- [TASK DETAILS] How does the data below read from its first line through the line containing "background: #0f172a ->"? Print those lines exactly.

- [SUPPLIED MATERIAL]
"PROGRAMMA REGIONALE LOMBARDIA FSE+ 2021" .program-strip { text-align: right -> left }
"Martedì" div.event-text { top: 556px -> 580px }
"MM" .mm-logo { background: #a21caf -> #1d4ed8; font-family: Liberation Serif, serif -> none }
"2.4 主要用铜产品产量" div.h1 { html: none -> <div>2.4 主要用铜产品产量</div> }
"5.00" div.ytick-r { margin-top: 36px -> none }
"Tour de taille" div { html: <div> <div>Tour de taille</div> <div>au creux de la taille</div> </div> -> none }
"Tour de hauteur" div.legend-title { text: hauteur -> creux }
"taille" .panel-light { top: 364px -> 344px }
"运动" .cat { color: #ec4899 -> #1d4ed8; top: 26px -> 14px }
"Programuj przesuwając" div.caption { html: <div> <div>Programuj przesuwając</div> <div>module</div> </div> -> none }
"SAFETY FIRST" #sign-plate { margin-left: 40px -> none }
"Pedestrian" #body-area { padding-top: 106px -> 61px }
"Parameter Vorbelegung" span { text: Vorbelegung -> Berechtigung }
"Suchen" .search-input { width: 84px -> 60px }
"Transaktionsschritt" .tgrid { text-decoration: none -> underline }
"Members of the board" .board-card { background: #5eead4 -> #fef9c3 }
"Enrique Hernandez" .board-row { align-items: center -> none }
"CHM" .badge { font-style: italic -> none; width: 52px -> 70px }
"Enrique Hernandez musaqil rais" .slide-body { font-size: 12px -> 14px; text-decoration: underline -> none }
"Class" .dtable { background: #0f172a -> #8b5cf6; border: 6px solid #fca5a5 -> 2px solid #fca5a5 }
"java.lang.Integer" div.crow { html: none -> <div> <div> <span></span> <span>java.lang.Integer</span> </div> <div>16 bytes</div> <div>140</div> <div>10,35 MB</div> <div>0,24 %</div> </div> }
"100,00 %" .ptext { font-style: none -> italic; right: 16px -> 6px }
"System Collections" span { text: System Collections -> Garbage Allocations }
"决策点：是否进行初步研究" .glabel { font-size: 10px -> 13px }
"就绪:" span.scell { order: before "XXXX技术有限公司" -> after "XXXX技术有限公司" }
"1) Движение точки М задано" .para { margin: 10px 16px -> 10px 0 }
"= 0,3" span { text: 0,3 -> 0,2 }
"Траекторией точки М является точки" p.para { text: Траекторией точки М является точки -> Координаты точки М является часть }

- [EXERCISE OUTPUT]
"PROGRAMMA REGIONALE LOMBARDIA FSE+ 2021" .program-strip { text-align: right -> left }
"Martedì" div.event-text { top: 556px -> 580px }
"MM" .mm-logo { background: #a21caf -> #1d4ed8; font-family: Liberation Serif, serif -> none }
"2.4 主要用铜产品产量" div.h1 { html: none -> <div>2.4 主要用铜产品产量</div> }
"5.00" div.ytick-r { margin-top: 36px -> none }
"Tour de taille" div { html: <div> <div>Tour de taille</div> <div>au creux de la taille</div> </div> -> none }
"Tour de hauteur" div.legend-title { text: hauteur -> creux }
"taille" .panel-light { top: 364px -> 344px }
"运动" .cat { color: #ec4899 -> #1d4ed8; top: 26px -> 14px }
"Programuj przesuwając" div.caption { html: <div> <div>Programuj przesuwając</div> <div>module</div> </div> -> none }
"SAFETY FIRST" #sign-plate { margin-left: 40px -> none }
"Pedestrian" #body-area { padding-top: 106px -> 61px }
"Parameter Vorbelegung" span { text: Vorbelegung -> Berechtigung }
"Suchen" .search-input { width: 84px -> 60px }
"Transaktionsschritt" .tgrid { text-decoration: none -> underline }
"Members of the board" .board-card { background: #5eead4 -> #fef9c3 }
"Enrique Hernandez" .board-row { align-items: center -> none }
"CHM" .badge { font-style: italic -> none; width: 52px -> 70px }
"Enrique Hernandez musaqil rais" .slide-body { font-size: 12px -> 14px; text-decoration: underline -> none }
"Class" .dtable { background: #0f172a -> #8b5cf6; border: 6px solid #fca5a5 -> 2px solid #fca5a5 }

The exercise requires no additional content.